*** Block opens ***

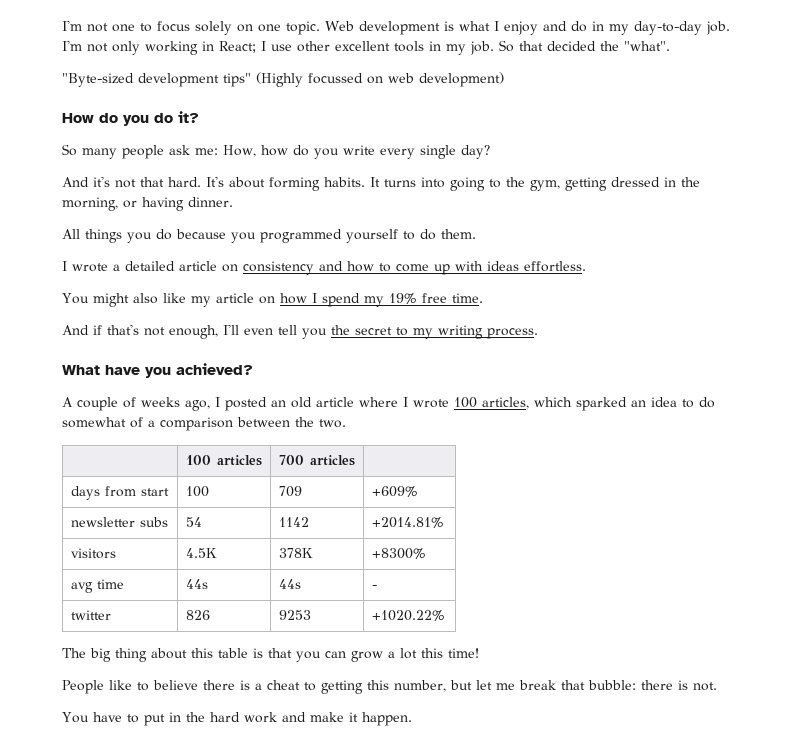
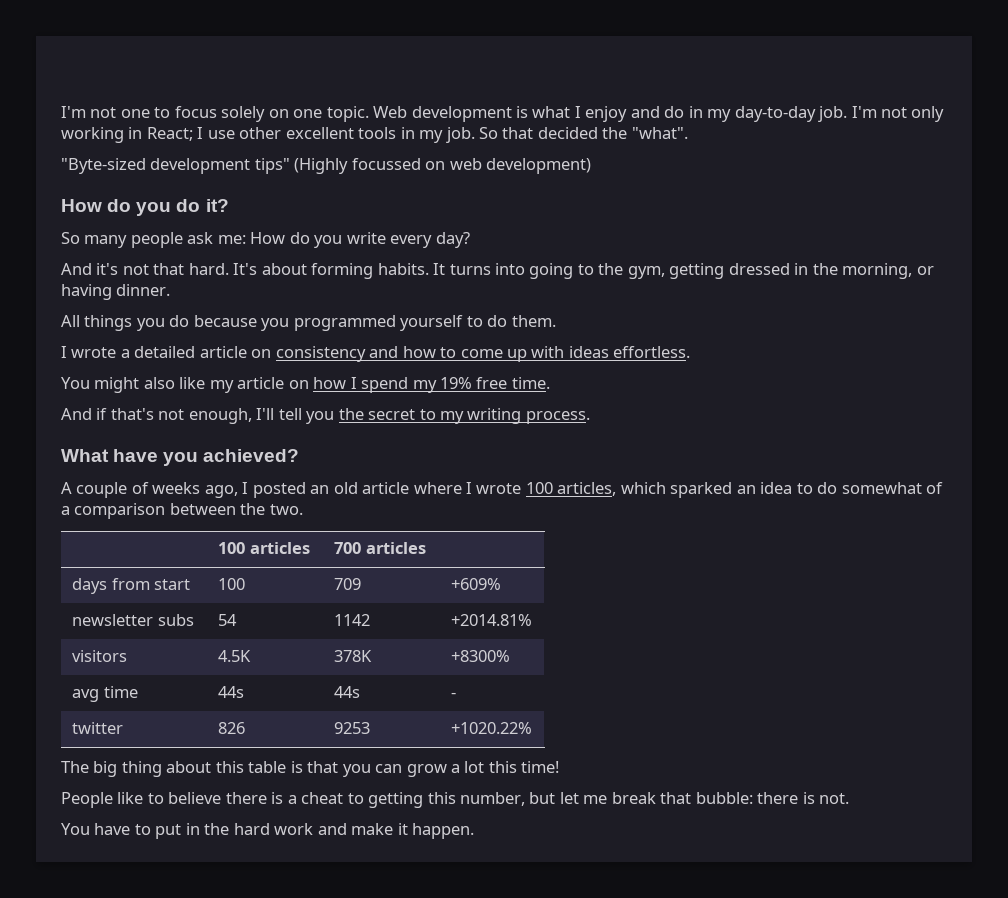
- So many people ask me: How, how do you write every single day?
+ So many people ask me: How do you write every day?
- And if that's not enough, I'll even tell you the secret to my writing process.
+ And if that's not enough, I'll tell you the secret to my writing process.

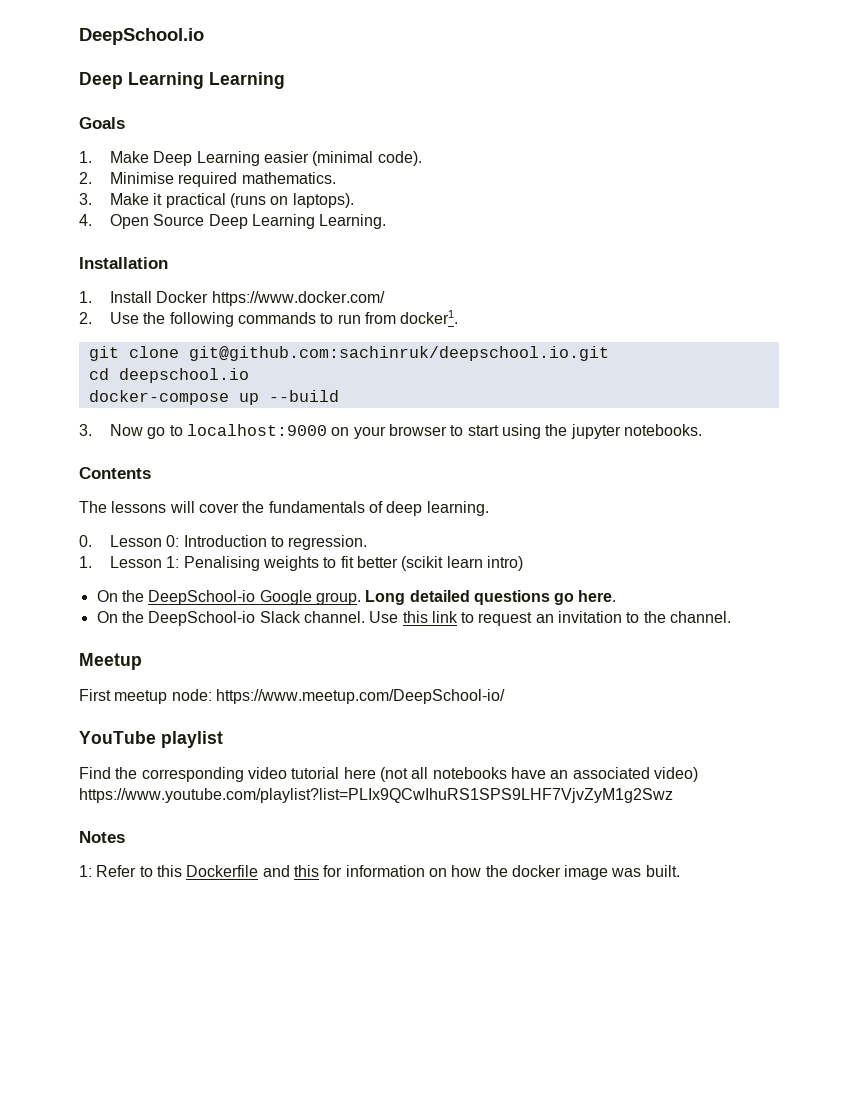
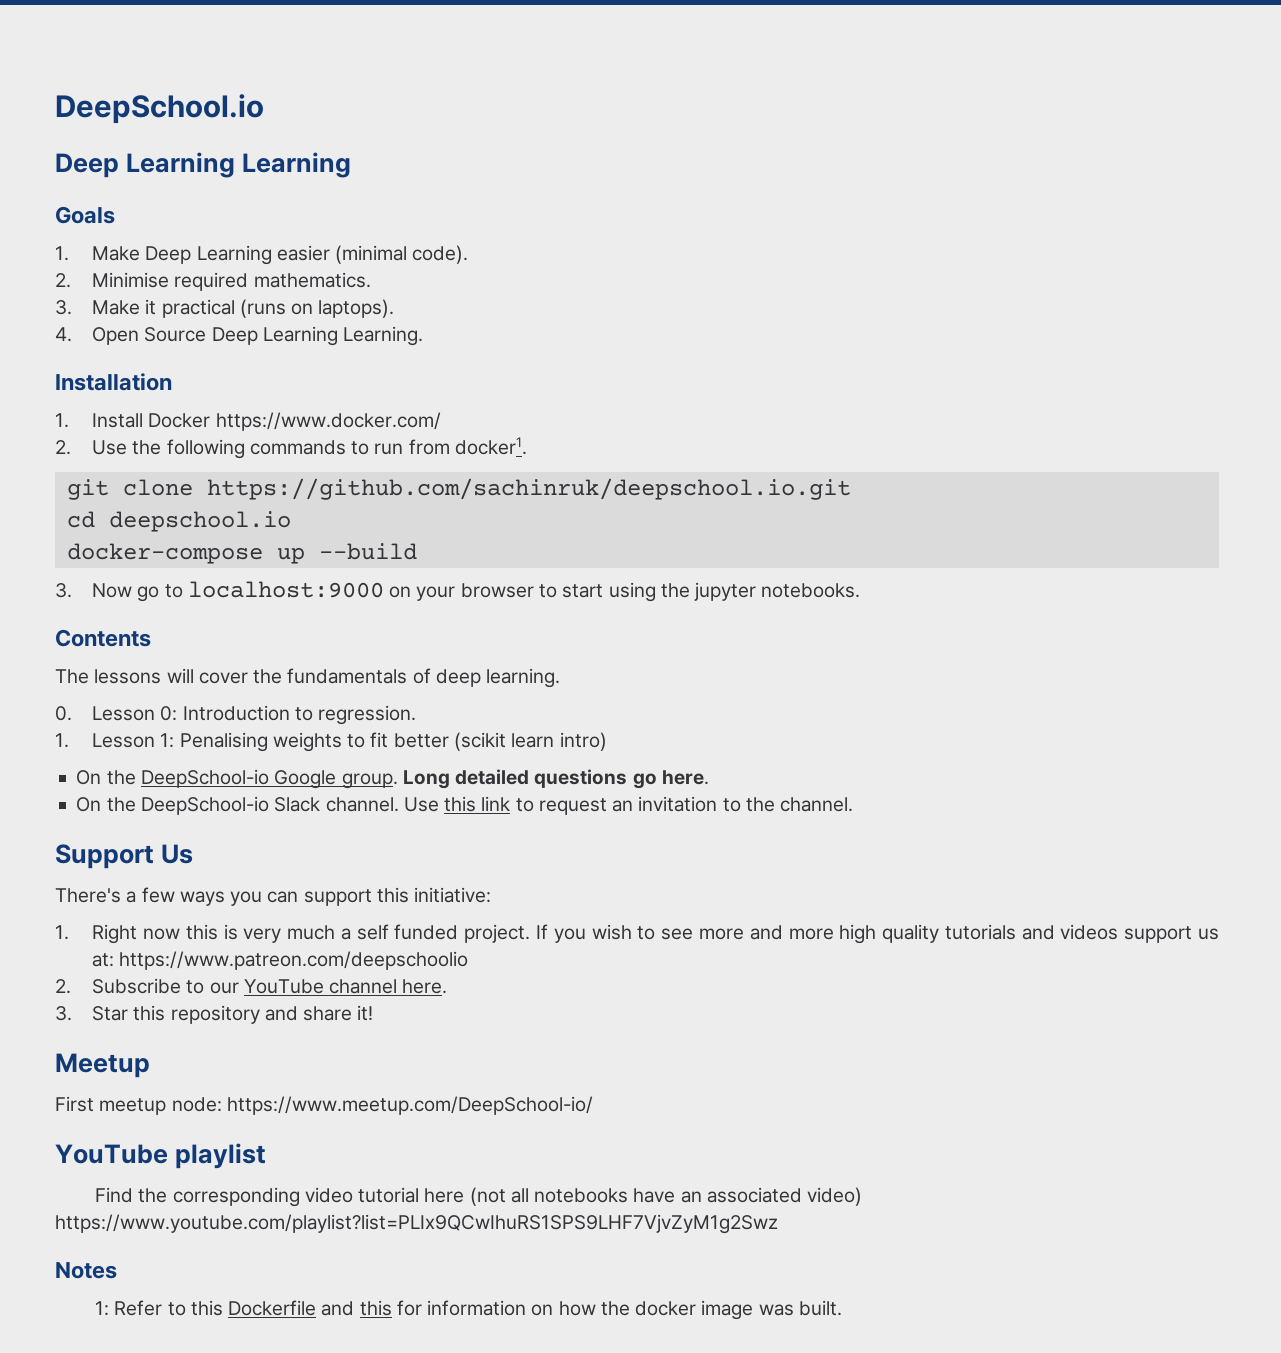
- git clone git@github.com:sachinruk/deepschool.io.git
+ git clone https://github.com/sachinruk/deepschool.io.git
+ Support Us
+ There's a few ways you can support this initiative:
+ 1. Right now this is very much a self funded project. If you wish to see more and more high quality tutorials and videos support us at: https://www.patreon.com/deepschoolio
+ 2. Subscribe to our YouTube channel here.
+ 3. Star this repository and share it!

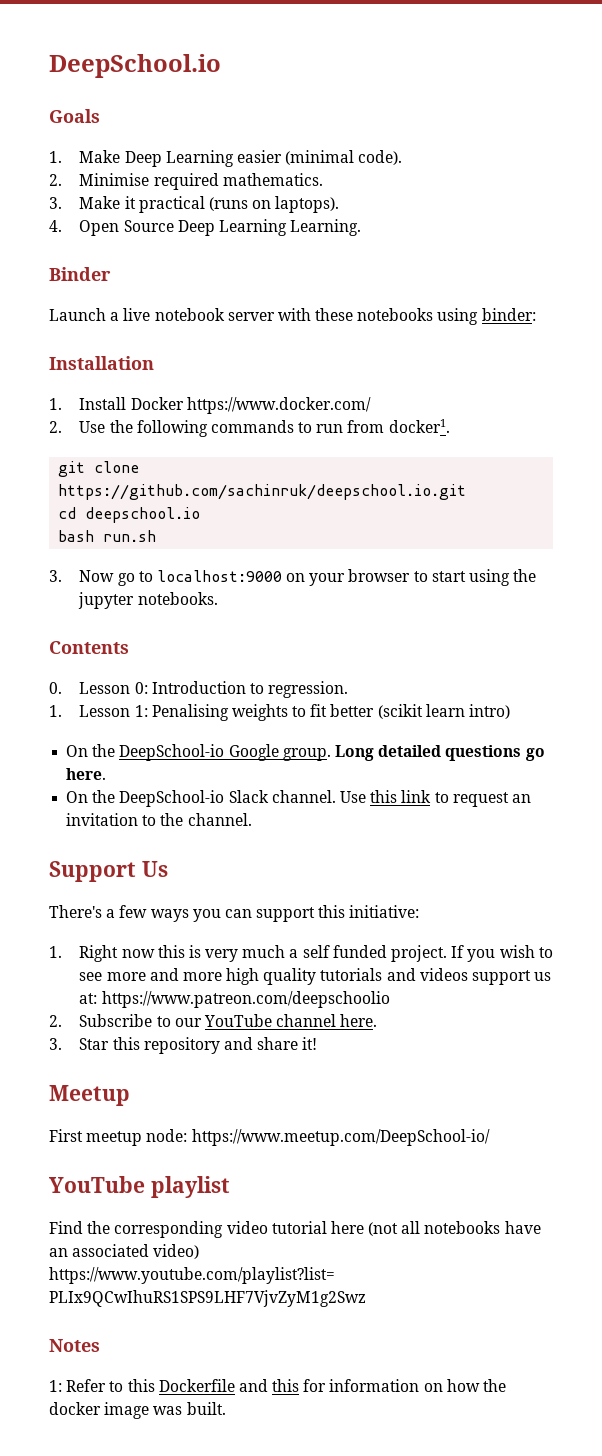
- Deep Learning Learning
+ Binder
+ Launch a live notebook server with these notebooks using binder:
- docker-compose up --build
+ bash run.sh
- The lessons will cover the fundamentals of deep learning.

*** Block closes ***

● TASK BRIEF:
Take the line containing "There's a few" and every line after it through the end of the data, and write them out exactly, with no pictures.

● RESPONSE AREA:
+ There's a few ways you can support this initiative:
+ 1. Right now this is very much a self funded project. If you wish to see more and more high quality tutorials and videos support us at: https://www.patreon.com/deepschoolio
+ 2. Subscribe to our YouTube channel here.
+ 3. Star this repository and share it!

- Deep Learning Learning
+ Binder
+ Launch a live notebook server with these notebooks using binder:
- docker-compose up --build
+ bash run.sh
- The lessons will cover the fundamentals of deep learning.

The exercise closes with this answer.